I took a quick glance to the left, then to the right as I pulled into the parking lot, looking for a convenient spot. Heat rippled off the tar on this hot summer afternoon, the air heavy with the sweat of pavement. I wanted more relief than a lamp post’s shade, and then I saw it – the perfect parking place. I released the clutch and skimmed my greenish two-seater hybrid toward it.
What luck! What are the chances, I thought, that somebody in America – much less in Durango – is still driving a full-sized Hummer and that the sun had positioned itself so the space beside it offered me ample shade. I parked, got out with my digital camera and stepped back – way back – just to get these two opposites into focus. A millisecond after I took the shot the driver stepped into my viewfinder and climbed into his Hummer. He gave me a dirty look before driving off, punctuated by a dark puff of his exhaust.
It all happened so quickly. I stood there in the parking lot, the hot sun turning my bare head red, but not with anger. What I felt was plain old embarrassment. You see, when I bought my hybrid I believed I was investing in a better future, that I was joining the rest of America to reduce our gasoline indulgence. What I realized in the time it took the Hummer to back out of its parking spot is this: The earth doesn’t come equipped with reverse.
The pixels caught inside my camera still take me back to that moment nearly two years ago. I can rationalize the past, that Mr. Hummer didn’t know any better at the time, that simply being able to afford the gas it takes to fill up the tank amounts to the only justification we need for what we drive.
I’m sure the Hummer still has humongous fans, but a few people also come over to ask me about the car I drive. It’s the color that attracts them – a bright green (“citrus yellow,” the manufacturer calls it). I wondered when I bought it if it would drive like a lemon, but after two years and about 50,000 miles I can say it’s the best car I’ve owned. It runs on three cylinders, averages 55 miles per gallon, puts out ultra-low emissions, stops idling the engine at every stoplight, and it moves quietly as a moth. Granted, it still uses gasoline, but we’re supposedly, as a nation, working on that. Right?
I could go on about its features, but who cares? Inevitably, the first question anyone asks me is, “How fast does that thing go?” I should answer that it cruises at 200 mph, zero to 60 in seven seconds, then point to the deck where the batteries are stored and conspiratorially whisper, Illegal rocket pack.

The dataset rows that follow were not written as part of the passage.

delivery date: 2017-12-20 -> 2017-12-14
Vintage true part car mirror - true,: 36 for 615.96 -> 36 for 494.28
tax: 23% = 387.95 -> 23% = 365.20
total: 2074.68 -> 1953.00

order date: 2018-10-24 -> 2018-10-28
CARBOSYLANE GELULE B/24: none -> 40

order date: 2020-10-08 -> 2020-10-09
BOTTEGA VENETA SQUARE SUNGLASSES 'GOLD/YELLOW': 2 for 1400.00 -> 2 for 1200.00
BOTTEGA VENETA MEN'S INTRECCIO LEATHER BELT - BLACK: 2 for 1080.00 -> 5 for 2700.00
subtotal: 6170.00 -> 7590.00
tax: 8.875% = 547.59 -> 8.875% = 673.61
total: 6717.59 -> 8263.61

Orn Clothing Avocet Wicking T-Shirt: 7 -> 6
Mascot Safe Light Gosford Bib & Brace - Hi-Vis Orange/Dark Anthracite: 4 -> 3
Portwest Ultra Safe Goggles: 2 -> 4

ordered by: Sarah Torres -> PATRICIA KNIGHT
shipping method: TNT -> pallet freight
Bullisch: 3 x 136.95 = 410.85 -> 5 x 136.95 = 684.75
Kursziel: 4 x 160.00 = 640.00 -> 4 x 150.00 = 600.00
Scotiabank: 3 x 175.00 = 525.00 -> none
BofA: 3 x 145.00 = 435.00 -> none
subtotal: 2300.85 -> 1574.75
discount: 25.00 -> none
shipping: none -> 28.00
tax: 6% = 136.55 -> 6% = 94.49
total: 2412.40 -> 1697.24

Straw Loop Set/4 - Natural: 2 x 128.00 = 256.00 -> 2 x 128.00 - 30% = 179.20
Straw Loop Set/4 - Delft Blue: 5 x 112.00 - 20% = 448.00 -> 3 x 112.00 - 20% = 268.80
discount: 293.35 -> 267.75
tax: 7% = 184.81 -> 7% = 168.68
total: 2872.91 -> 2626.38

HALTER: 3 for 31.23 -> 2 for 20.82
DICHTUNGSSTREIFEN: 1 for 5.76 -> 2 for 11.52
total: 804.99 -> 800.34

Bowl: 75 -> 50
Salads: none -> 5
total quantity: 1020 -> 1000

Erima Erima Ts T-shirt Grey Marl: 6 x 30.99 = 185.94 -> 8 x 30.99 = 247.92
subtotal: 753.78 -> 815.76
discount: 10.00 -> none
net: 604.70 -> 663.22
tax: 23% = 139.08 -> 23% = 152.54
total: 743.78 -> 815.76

Next, they’ll say something about car wrecks and how they worry about me, as if to say intelligent driving is parallel to playing football. I should ask, Wanna go for a ride? We can always test my air bags.
Speed and size, America’s two obsessions. I see them repeated each time I start my engine. Sadly, my car – the first hybrid available to consumers in the year 2000 – got dropped from production over a year ago for more roomy alternatives, with worse gas mileage. And what’s the best strategy auto manufacturers have come up with since I took my picture? Free gas with the purchase of a new vehicle.
Actually, I’m hoping gas prices continue to rise, even skyrocket, like on the Fourth of July, a chorus of Oooohs and aaaahs as each increment hits a new height. We can wave our little flags and shout, Hoorah for America. It may take $20 a gallon before we have the guts to start another revolution, a retooled Boston Tea Party where we toss our Hummers into the harbor, once we figure out, of course, how to do this without polluting the harbor.
David Feela is still lost in rural Montezuma County, Colo.